Potenciais biomarcadores para caçadores da África Austral
Scientific Reports volume 13, Artigo número: 11877 (2023) Citar este artigo
821 Acessos
1 Altmétrico
Detalhes das métricas
A detecção de receitas complexas de venenos aplicadas a antigas armas de caça tem o potencial de fornecer informações importantes sobre os sistemas tradicionais de conhecimento farmacológico. No entanto, receitas que incluam muitos ingredientes podem ser difíceis de decifrar, especialmente em amostras mais antigas que sofreram biodegradação. Apresentamos os resultados da nossa tentativa de analisar amostras de veneno recolhidas em pontas de flechas dos séculos XIX e XX na África Austral e numa ponta óssea arqueológica com 1000 anos de idade. Os resíduos de veneno de flecha e as amostras de referência foram analisados por espectroscopia de infravermelho com transformada de Fourier de refletância total atenuada (ATR FTIR) e espectrometria de massa por cromatografia gasosa (GC-MS). A análise ATR FTIR é principalmente capaz de separar diferentes receitas de aglutinantes de veneno de flecha. Os extrativos identificados pela análise GC-MS consistem em uma infinidade de componentes de ligantes e substâncias ativas, confirmando e complementando os resultados das análises ATR FTIR. Discutimos os resultados em termos de potenciais biomarcadores para venenos de flechas em análises de resíduos orgânicos de artefatos arqueológicos; que resíduos de glicosídeos cardiotônicos tóxicos podem ser detectados em pontas de flechas curadas e escavadas com cerca de 1.000 a 100 anos de idade, serve como prova de conceito para trabalhar com materiais mais antigos no futuro.

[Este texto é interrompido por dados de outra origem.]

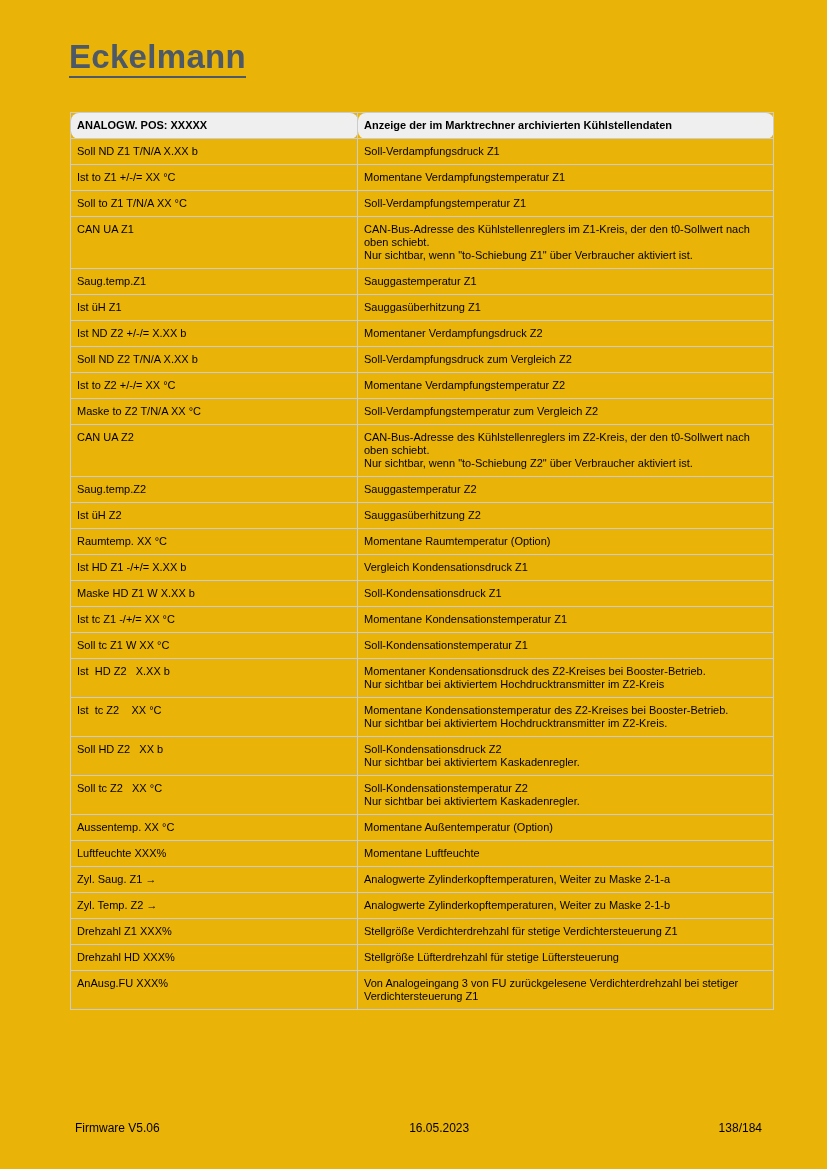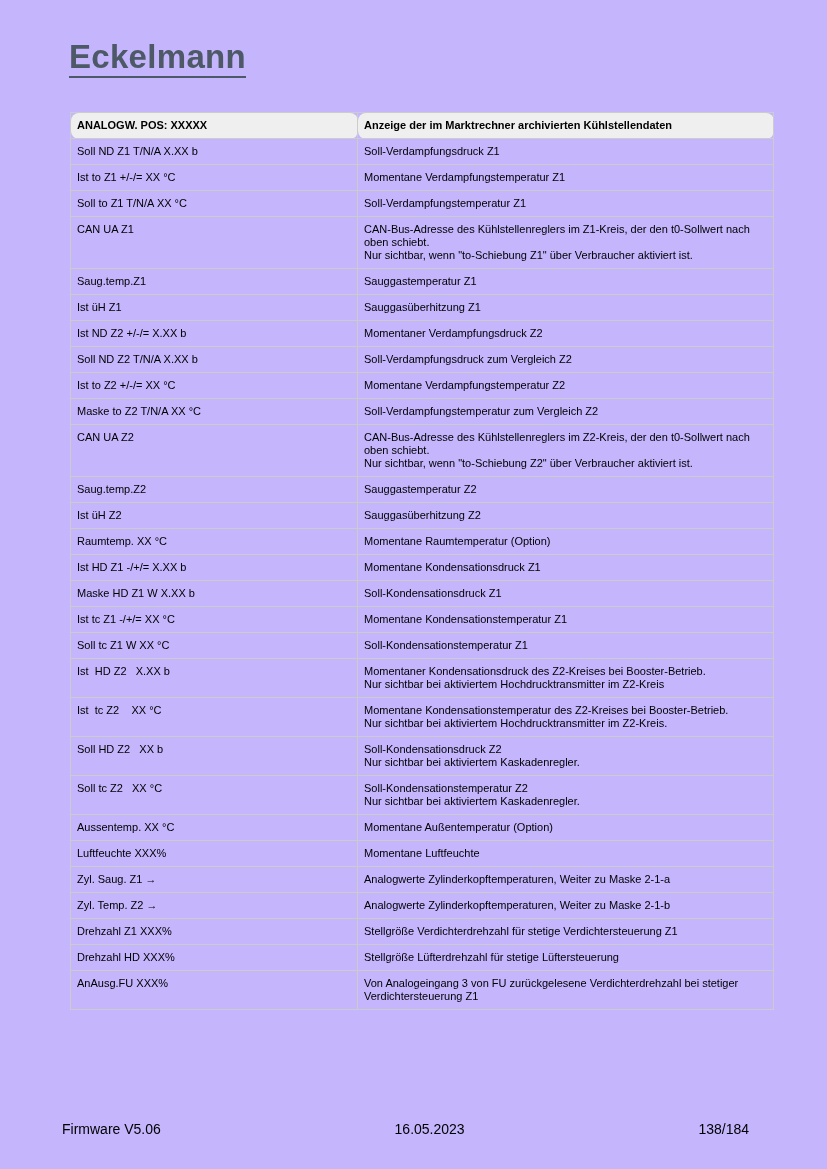--- a/index.html
+++ b/index.html
@@ -6,21 +6,21 @@
     margin: 0;
     padding: 0;
     background: #ffffff;
     font-family: "Liberation Sans", sans-serif;
     color: #000000;
   }
   .page {
     position: relative;
     width: 827px;
     height: 1169px;
-    background: #c4b5fd;
+    background: #eab308;
     overflow: hidden;
   }
   .logo {
     position: absolute;
     left: 69px;
     top: 40px;
     font-size: 33px;
     font-weight: 700;
     color: #4d5966;
     letter-spacing: 0.3px;
@@ -49,24 +49,24 @@
   }
   table.data-table th {
     background: #efefef;
     font-weight: 700;
     border-radius: 8px;
   }
   .col-pos { width: 272px; }
   .col-desc { width: 401px; }
   .footer {
     position: absolute;
-    left: 62px;
+    left: 75px;
     width: 687px;
     top: 1121px;
-    font-size: 14px;
+    font-size: 12px;
     display: flex;
     justify-content: space-between;
     align-items: center;
   }
   .footer span { display: inline-block; }
 </style>
 </head>
 <body>
 
 <div class="page">
@@ -134,21 +134,21 @@
         <tr>
           <td class="col-pos">Ist üH Z2</td>
           <td class="col-desc">Sauggasüberhitzung Z2</td>
         </tr>
         <tr>
           <td class="col-pos">Raumtemp. XX °C</td>
           <td class="col-desc">Momentane Raumtemperatur (Option)</td>
         </tr>
         <tr>
           <td class="col-pos">Ist HD Z1 -/+/= X.XX b</td>
-          <td class="col-desc">Momentane Kondensationsdruck Z1</td>
+          <td class="col-desc">Vergleich Kondensationsdruck Z1</td>
         </tr>
         <tr>
           <td class="col-pos">Maske HD Z1 W X.XX b</td>
           <td class="col-desc">Soll-Kondensationsdruck Z1</td>
         </tr>
         <tr>
           <td class="col-pos">Ist tc Z1 -/+/= XX °C</td>
           <td class="col-desc">Momentane Kondensationstemperatur Z1</td>
         </tr>
         <tr>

Uma das fascinações duradouras com as tecnologias das sociedades de caçadores-coletores são as suas armas envenenadas1,2,3. Os San da África Austral são conhecidos pelo uso de flechas envenenadas para caçar uma grande variedade de animais, que muitas vezes acompanhavam durante dias enquanto o veneno fazia efeito4. Na verdade, as flechas leves e frágeis dos San provavelmente seriam ineficazes em animais maiores sem a aplicação de veneno5,6. Precisamente quando os ancestrais caçadores-coletores dos San da Idade da Pedra começaram a usar veneno como auxílio à caça é uma questão de considerável interesse e debate.

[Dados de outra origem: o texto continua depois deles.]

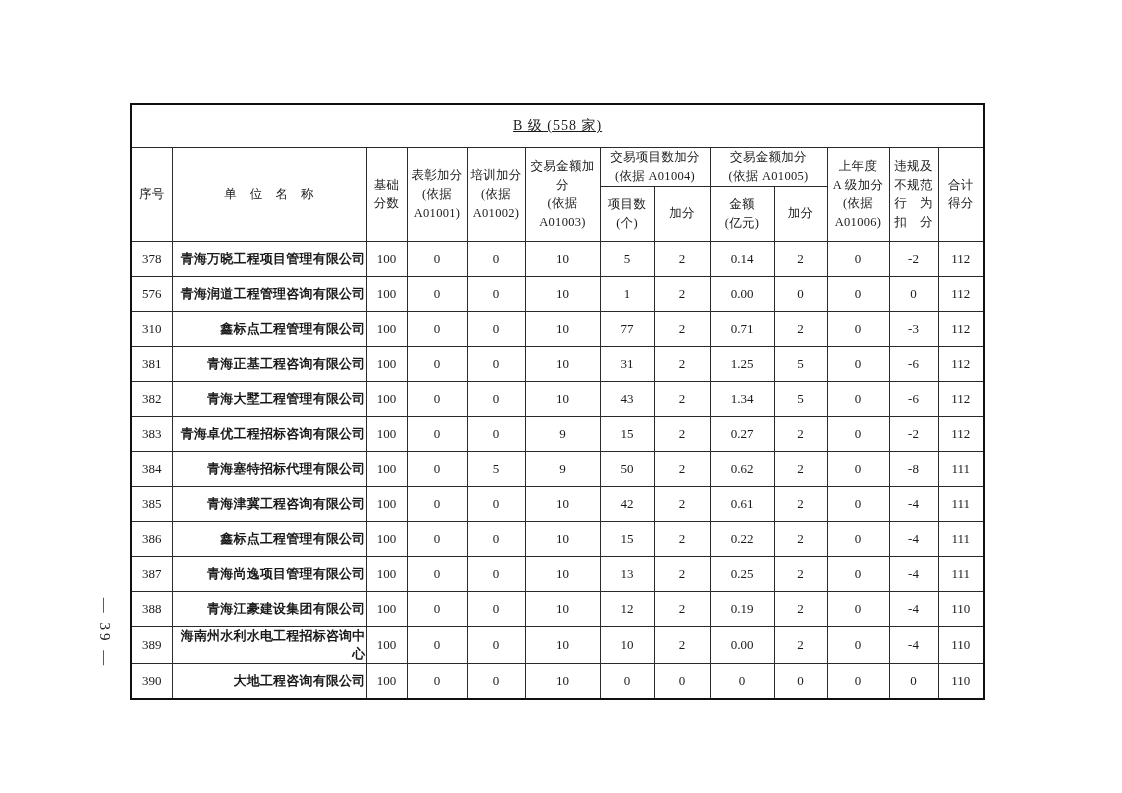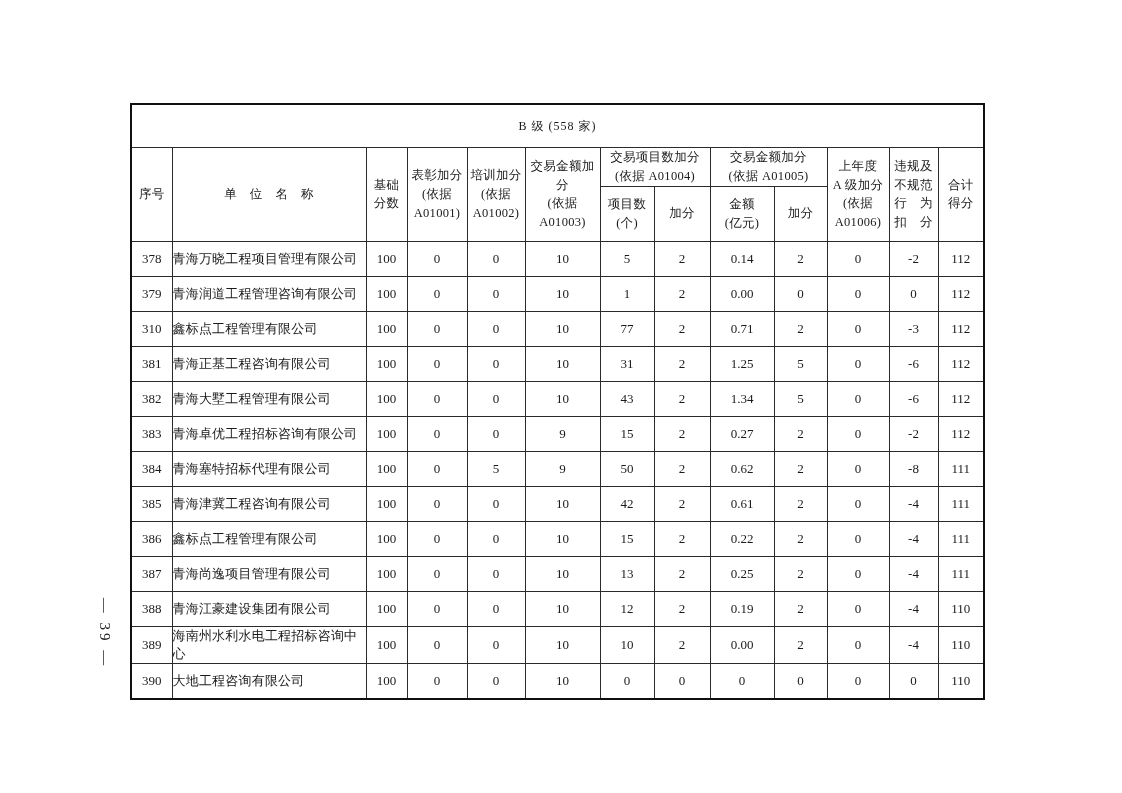--- a/index.html
+++ b/index.html
@@ -37,38 +37,40 @@
   .doc-table th, .doc-table td {
     border: 1px solid #2b2b2b;
     text-align: center;
     vertical-align: middle;
     font-weight: normal;
     padding: 0;
     overflow: hidden;
   }
   .title-row th {
     height: 42px;
-    font-size: 12px;
+    font-size: 14px;
     letter-spacing: 1px;
+    text-decoration: underline;
   }
   tr.h-group { height: 38px; }
   tr.h-sub   { height: 55px; }
   th.hcell {
     font-size: 12.5px;
     line-height: 1.5;
     white-space: pre-line;
     letter-spacing: 0.3px;
   }
   .doc-table tbody td {
     height: 34px;
     font-size: 13px;
   }
   .doc-table tbody td.name-cell {
-    text-align: left;
+    text-align: right;
     letter-spacing: 0.2px;
+    font-weight: bold;
   }
 </style>
 </head>
 <body>
 
 <div class="page-no">— 39 —</div>
 
 <table class="doc-table">
   <colgroup>
     <col style="width:41px">
@@ -137,21 +139,21 @@
         <td>10</td>
         <td>5</td>
         <td>2</td>
         <td>0.14</td>
         <td>2</td>
         <td>0</td>
         <td>-2</td>
         <td>112</td>
       </tr>
       <tr>
-        <td>379</td>
+        <td>576</td>
         <td class="name-cell">青海润道工程管理咨询有限公司</td>
         <td>100</td>
         <td>0</td>
         <td>0</td>
         <td>10</td>
         <td>1</td>
         <td>2</td>
         <td>0.00</td>
         <td>0</td>
         <td>0</td>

Com base nas áreas transversais das pontas, Lombard7 especulou que pontas de flechas de ossos envenenados poderiam ter sido usadas antes de 70 ka no sul da África. Um desses pontos foi encontrado em depósitos de aproximadamente 61 ka no local principal do rio Klasies, província do Cabo Oriental, África do Sul8. É revestido por um resíduo preto, rico em componentes orgânicos. A colocação deste revestimento residual sugere aplicação de veneno, mas a composição química precisa do resíduo ainda não foi estabelecida. Em Border Cave, em KwaZulu-Natal, África do Sul, compostos tóxicos à base de plantas foram identificados num aplicador de madeira datado de 24 ka9. Acredita-se que alguns desses compostos tóxicos, que incluem o ácido ricinoléico, sejam subprodutos oxidativos da toxina ricina, encontrada na mamona. É possível, no entanto, que estes subprodutos possam ter vindo de espécies de plantas semelhantes, mas não relacionadas; a planta Abrus precatorius, que cresce naturalmente na região e é igualmente tóxica, se não mais10,11,12. Pontos ósseos, cobertos com o que se pensa ser veneno, foram recuperados de níveis de 13 ka na Caverna Kuumbi, em Zanzibar, mas não foi realizada nenhuma confirmação química destes resíduos13.
O desafio de identificar com precisão as assinaturas químicas de compostos orgânicos preservados como resíduos arqueológicos é precisamente porque eles se degradam em partes constituintes ao longo do tempo. Associado a este problema está o fato de que a maioria dos venenos de flechas, pelo menos aqueles que conhecemos a partir do registro etno-histórico, eram na verdade receitas complexas, compreendendo muitos ingredientes e etapas preparatórias10,14,15, e que diferiam de região para região16,17 . Alguns ingredientes não tóxicos também foram adicionados pelas suas propriedades adesivas, ou simplesmente porque se acreditava que proporcionavam certos efeitos18,19,20. Por exemplo, aranhas de alçapão foram moídas inteiras e misturadas com outros ingredientes21. Isto não acrescentou nada à toxicidade da mistura22,23, mas introduziria muitas centenas de proteínas e polipéptidos na mistura. Uma vez biodegradadas estas misturas torna-se muito difícil reconstruir os compostos originais, particularmente quando vários desses compostos podem estar presentes.